Recently my daughter and I joined my dad on a trip to China. We were part of a tour group that had been arranged around a group of dentists who would be doing some voluntary dental work at a clinic in Xi'an. It was a amazing opportunity, especially since my sister-in-law and I write the Timekeepers series, a historical adventure series that includes a character set in ancient China. So, overcoming my trepidation about leaving my husband with our three youngest (with the help of my amazing mother), I set out on my longest journey to date. Over the next several posts I will blog about our experiences in this unique country, as we visited four of its most well known locations.
DAY ONE
Even
though I had been working long hours to prep my household for this day for a long time, I still had an enormous amount of work left. The pile of
paperwork was shrinking, but I kept glancing at the clock as it got later and
later in the day. At one point I realized that there was no way I would be able
to sleep if I wanted to finish the paperwork and the final bit of laundry I had
left, gather up two weeks’ worth of schoolwork for my children, take a shower
(it would be over 24 hours before I would get another chance), and pack before
my deadline of 2 AM. I’ll sleep on the
airplane, I told myself. I quickly checked the time in Shanghai, China, my
travel destination. At 2AM here it would be 5PM the next day there. Perfect! I shouldn’t
be asleep then anyway. I would sleep at the airport a few hours later and maybe
my internal clock would be switched to China time when we arrived. My daughter
called from college, she had finished finals and was trying to clean up her
apartment for the end-of-semester check-out before she started packing. She
wouldn’t be sleeping that night, either.
Packing
is always a last minute thing for me. I make the list ahead of time, and since
this was the farthest I had ever traveled, I began the list a couple of weeks
ahead so I could add to it as I thought of things. My uncle had made the trip
about ten times, so he sent tips for everyone, which helped. I pulled out the
suitcase in the afternoon, but I didn’t really start packing seriously until
everything else on the To Do list was finished, about a half hour before time
to go. At about 1:45 AM, while I was
in the middle of dividing things between my carry-on bag and check-in suitcase, my dad called to make sure I had awakened.
I laughed and told him I hadn’t slept yet. I made sure I stuffed in a pack of
toilet paper and a couple of boxes of Wheat Thins and Cheez-its, and bags of
Snickers and Twix. Just in case. It was a few minutes after 2 when I shoved the
final item into my suitcase. The only living being awake with me was the dog,
and he kept whimpering as he recognized luggage as a sign that I would be leaving
for a while. At that point I realized I had forgotten to eat dinner, so I
grabbed a couple of pieces of toast for the road, kissed my sleeping family
good-bye (only a couple of them mumbled something to me, no one opened their
eyes), threw my bags into the car, and away I went.
Dad and
I drove to the nearest airport, a tiny little thing with a
single gate. We flew into Seattle, where we had a lay-over for several hours.
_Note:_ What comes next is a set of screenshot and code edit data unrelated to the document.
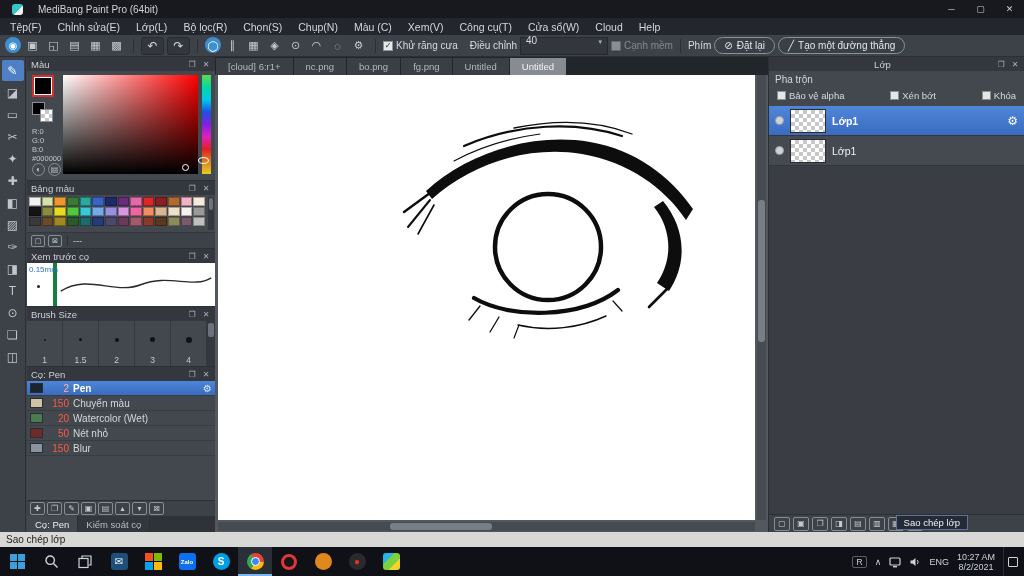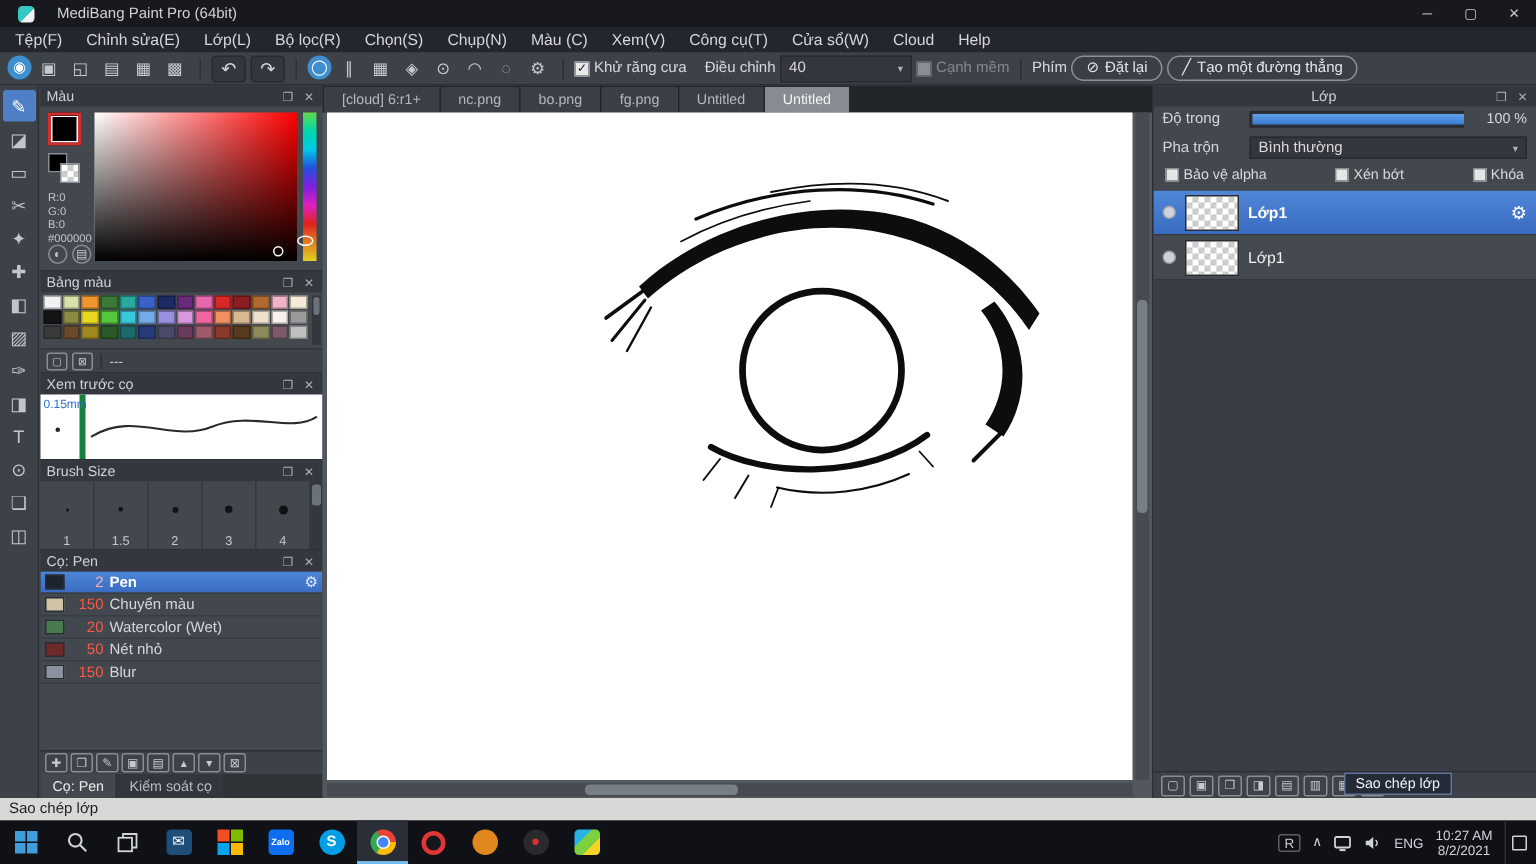"40" .dd { align-items: center -> flex-end }
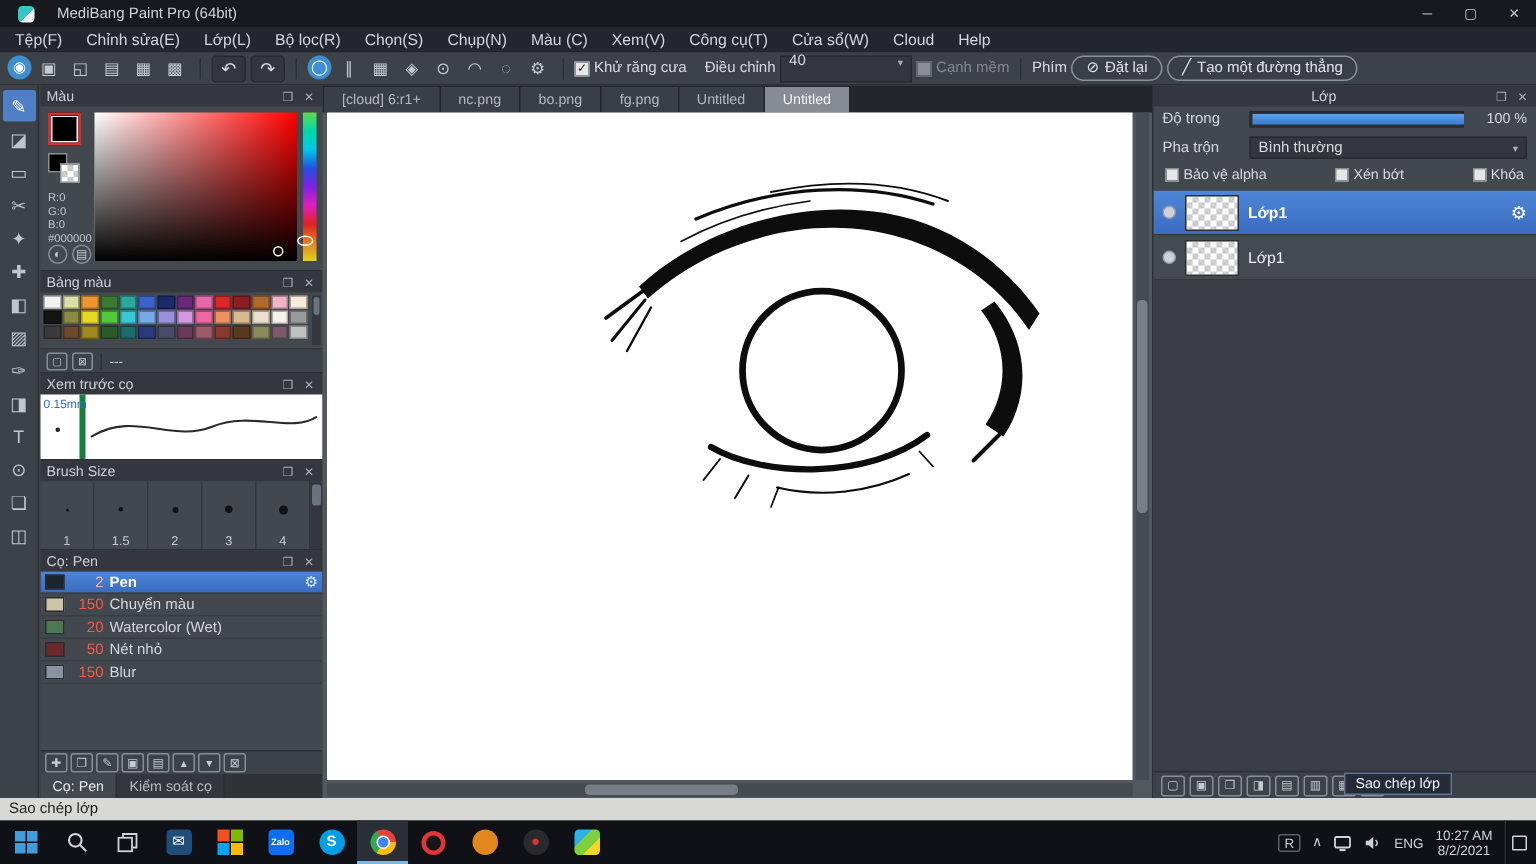"Độ trong" div.lp-row { html: <div> <span>Độ trong</span> <span> <i></i> </span> <span>100 %</span> </div> -> none }
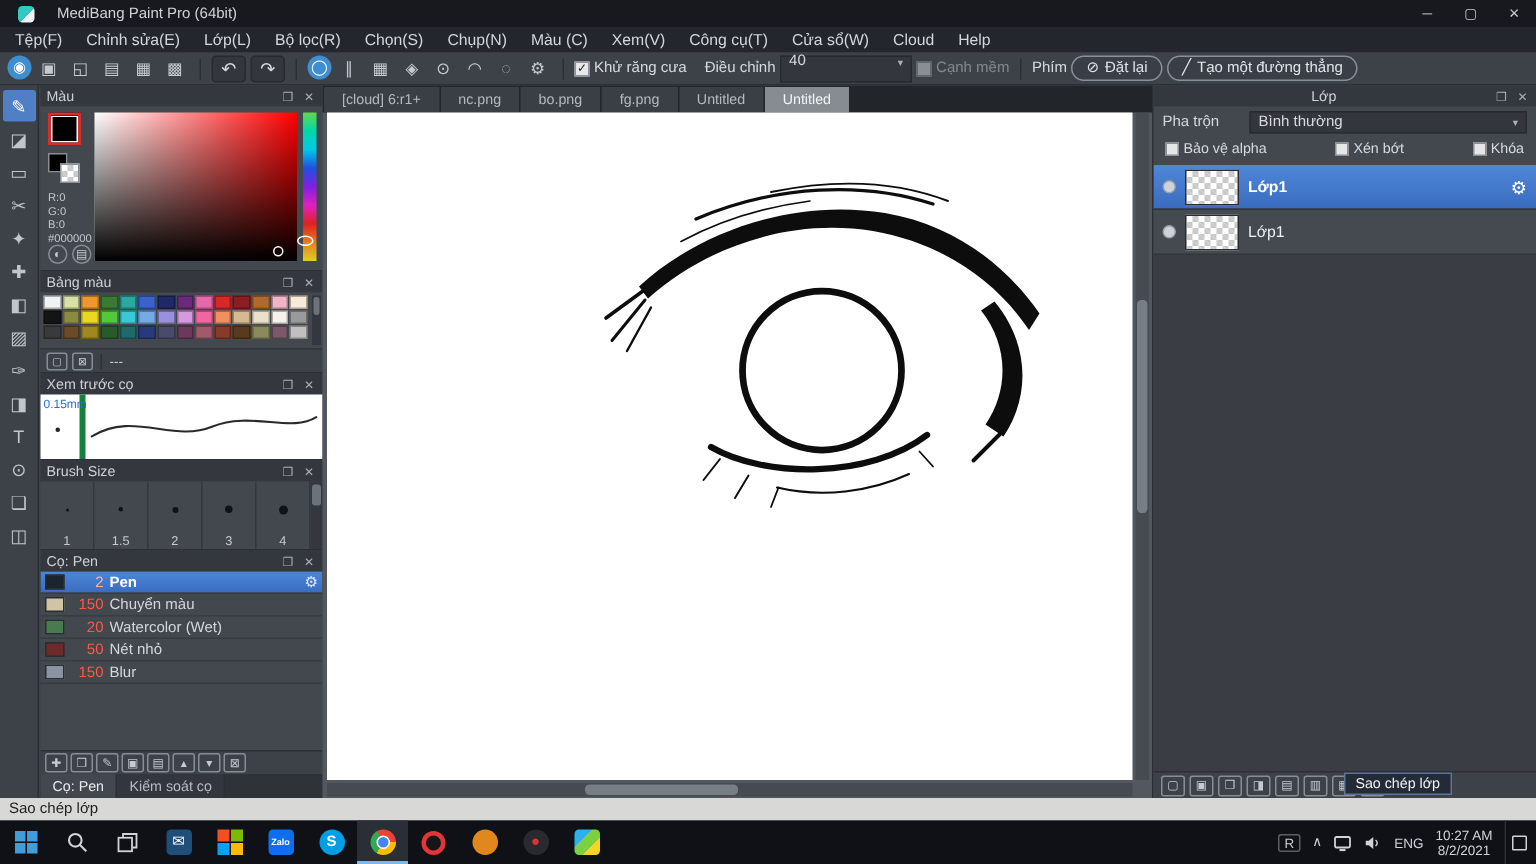"Bình thường" span.lp-dd { html: <span> <span>Bình thường</span> <span>▾</span> </span> -> none }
After a nap on some fairly comfortable sets of double seats we found, we made
our way to the tram that took us to the gate where my daughter, Deseret, was
flying in with another college girl named Kaylee. The rest of our tour group
trickled in from their various destinations, including the American tour guide,
Alicia, and her 9 year-old son, Liam. We talked to her briefly and found out
that she lives in Salt Lake City, and besides leading tours, she owns a business called Chic on a Shoestring. Which
explained the fabulous outfit she was wearing and the well-put-together
wardrobe we would see over the next days.
The
flight was over twelve hours long. Deseret was in heaven, enjoying
the break from her hectic college schedule, the next few hours of her life in
this small space boiled down to the things that really matter to a young adult:
sleep, food, entertainment. We were served a dinner, lunch, and breakfast, and
between those we slept and watched a couple of movies and tv episodes on the
amazing monitors fitted in each seat-back, from which you can choose from a long list of titles. I
started feeling restless and cramped, but Des seemed to be perfectly comfortable.
As the airplane approached the runway, Des and I looked eagerly out the little window, waiting to descend below the smog and get our first view of China. Suddenly there it was, a glimpse of rice paddies before the wheels shuddered onto the asphalt. We looked at each other with wide eyes. "We're in CHINA!!"
As the airplane approached the runway, Des and I looked eagerly out the little window, waiting to descend below the smog and get our first view of China. Suddenly there it was, a glimpse of rice paddies before the wheels shuddered onto the asphalt. We looked at each other with wide eyes. "We're in CHINA!!"
At the
airport in Shanghai we met our first Chinese guide, Emily. Obviously this was
not her given name, but we soon discovered that all of the Chinese people who
knew English had chosen or been given an English name. She led us to our bus, and then as we wove through traffic, she introduced us to the
Chinese “International Flag,” what they call the laundry that hangs outside of
every apartment, since no one uses a dryer. I wasn’t sure if that was just the
culture, or if it was encouraged/mandatory. Whatever the reason, it made
sense—in a city of around 28 million it would save a lot of electricity. Tall
high-rise apartments were the most notable feature of the city, they were
everywhere. The city was beautifully lit at night, and Emily pointed out the
most famous buildings. The other thing we noticed right off were the hundreds
of motorcycles, bicycles, and electric scooters. They were said to help the
pollution, but we wouldn’t see much of the sky the entire time we were in
China, and sometimes the haze blurred nearby buildings. One guide suggested
that the pollution was mainly industrial, much of it from areas outside the city.
That
first night we got our first taste of a Chinese market street. It was somewhat
like what I had seen in Mexico or Hawaii. I was familiar with the most popular
items in each stall as souvenirs my dad had brought home from his previous
trips to China, so Des and I spent our time looking at the lighted koi pond and
Chinese buildings, which would have been very peaceful and serene away from the
hustle of the market with its roving vendors on lighted wheels flashing
assorted laser toys for sale.
Des and
I shared a room at our hotel, the Radisson Blu. I was happy to find out that
the hotel provided two complimentary bottles of water. Bottled water would
become a prized commodity over the next few days, since our Western stomachs
couldn’t handle Chinese water; there was even a sign at each hotel warning us
not to drink the water from the faucet unless it was boiled. I was stressed by the fact that I had no way to contact my family since I couldn’t
get the wi-fi to work on my ipad, but I was so tired that I fell into a deep
sleep in no time at all.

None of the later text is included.